I think it’s probably also because I wanted to show that somehow it’s a sort of society-portrait, and I didn’t want to focus on the individual story of two characters but to show a whole society. I remember that in the script, there were many scenes where there were only the two characters, and then in the film, these became scenes where for example the maid appears and disappears, or the girl is present, or the dog, in the background—you’re never really alone.
Throughout the movie, the sound has a kind of spaciousness to it. You get a sense of the size of the rooms, and the distance that footsteps will carry.
I remember that I was discussing this with the mixer. He proposed to have the outside noise much louder throughout the film, and then I always told him: “No, the window is closed. Don’t make it sound as if the window was open. Let’s close the window.” That was the motto of the mixing: that the noise exists outside, the horses, the voices, the footsteps. It’s like on another planet. It’s very distant and it’s of course because of that feeling of the huis clos, of the closed interior. There is no way out.
The gestures of the hypnotist running his hands just a few inches above Henriette’s body and wiping them off—was that something that you found in your research?
Yes, I did a great deal of research on the whole medical aspect of the film. Also about the illness that Henriette has, and the whole part of the doctor, finding out how they made a diagnosis, what sorts of illnesses, what sorts of treatments they knew about.

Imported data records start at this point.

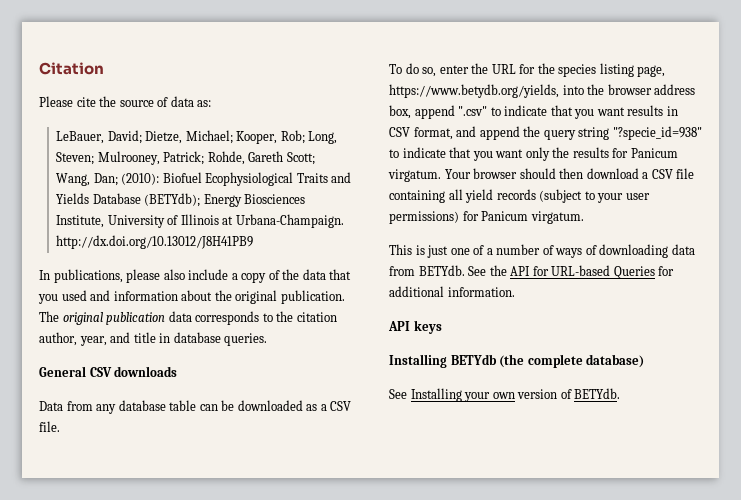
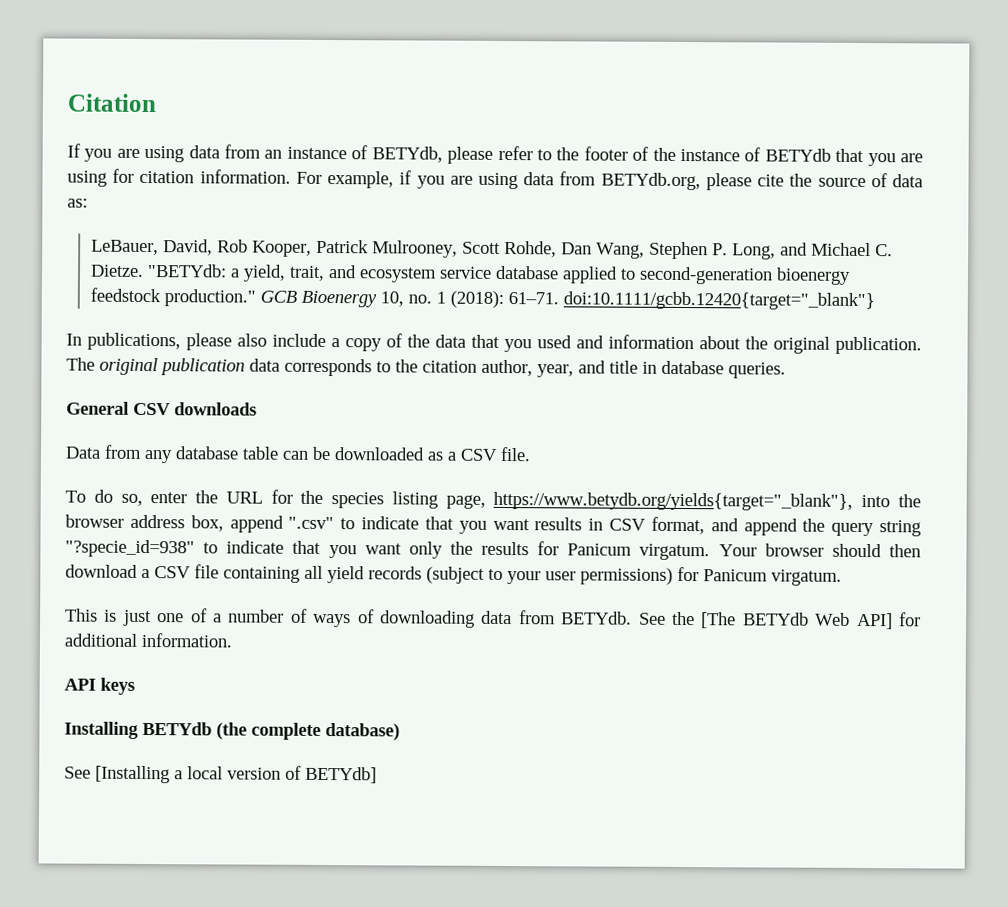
[39,96,73,107] Please -> [67,143,923,167] [67,168,752,191] If you are using data from an instance of BETYdb, please refer to the footer of the instance of BETYdb that you are using for citation information. For example, if you are using data from BETYdb.org, please
[107,130,338,144] [56,151,315,165] [56,172,352,186] [56,193,306,207] [56,214,344,228] [56,235,254,249] David; Dietze, Michael; Kooper, Rob; Long, Steven; Mulrooney, Patrick; Rohde, Gareth Scott; Wang, Dan; (2010): Biofuel Ecophysiological Traits and Yields Database (BETYdb); Energy Biosciences Institute, University of Illinois at Urbana-Champaign. http://dx.doi.org/10.13012/J8H41PB9 -> [162,239,893,260] [89,264,851,285] [89,287,875,311] David, Rob Kooper, Patrick Mulrooney, Scott Rohde, Dan Wang, Stephen P. Long, and Michael C. Dietze. "BETYdb: a yield, trait, and ecosystem service database applied to second‐generation bioenergy feedstock production." GCB Bioenergy 10, no. 1 (2018): 61–71. doi:10.1111/gcbb.12420{target="_blank"}
[389,84,559,98] https://www.betydb.org/yields, -> [493,491,854,511] https://www.betydb.org/yields{target="_blank"},
[510,265,655,279] API for URL-based Queries -> [701,612,893,630] [The BETYdb Web API]
[410,388,515,402] Installing your own -> [95,765,223,784] [Installing a local
[574,388,621,399] BETYdb. -> [305,766,377,784] BETYdb]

And at that time, the end of the 18th century, this sort of hypnosis, this mesmerism—Mesmer was actually an Austrian doctor and he used this sort of treatment for the first time. He believed in a sort of animal magnetism, that the body has magnetic lines, and if he does this, he cleans the magnetism of a body. That was very popular at the time, and it did have some effect. It’s like a predecessor of the hypnosis and psychotherapy that Freud and the others used at the end of the 19th century. It gave way to those kinds of psychological treatments also, because during these treatments, people started to talk and during the hypnosis, like in my film. At the time, they didn’t know yet that that could be interesting, but later Freud used this—he noticed that during the hypnosis, people started to say truths about themselves.

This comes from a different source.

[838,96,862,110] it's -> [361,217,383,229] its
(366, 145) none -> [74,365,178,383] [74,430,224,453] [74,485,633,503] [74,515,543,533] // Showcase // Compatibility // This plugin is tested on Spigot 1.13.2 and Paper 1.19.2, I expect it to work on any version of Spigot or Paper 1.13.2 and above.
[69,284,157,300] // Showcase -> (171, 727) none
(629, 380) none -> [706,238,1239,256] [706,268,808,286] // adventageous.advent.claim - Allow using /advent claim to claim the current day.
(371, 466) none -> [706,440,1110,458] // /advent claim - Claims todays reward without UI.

When Henriette is singing Mozart’s “Das Veilchen,” for the first time, in front of the dinner guests, she has her hands in front of her and she’s swaying a little bit. It’s childlike and it’s in direct counterpoint to the singer we see at the beginning of the film.
Henriette is a very childlike woman. That was also very important in respect to her relationship with her daughter. For me, there was always this question: how can a woman just leave her child behind, and want to die? And I think the fact that she is a child herself is the answer. They’re like two sisters saying goodbye when she leaves. She doesn’t have that motherly feeling of responsibility somehow.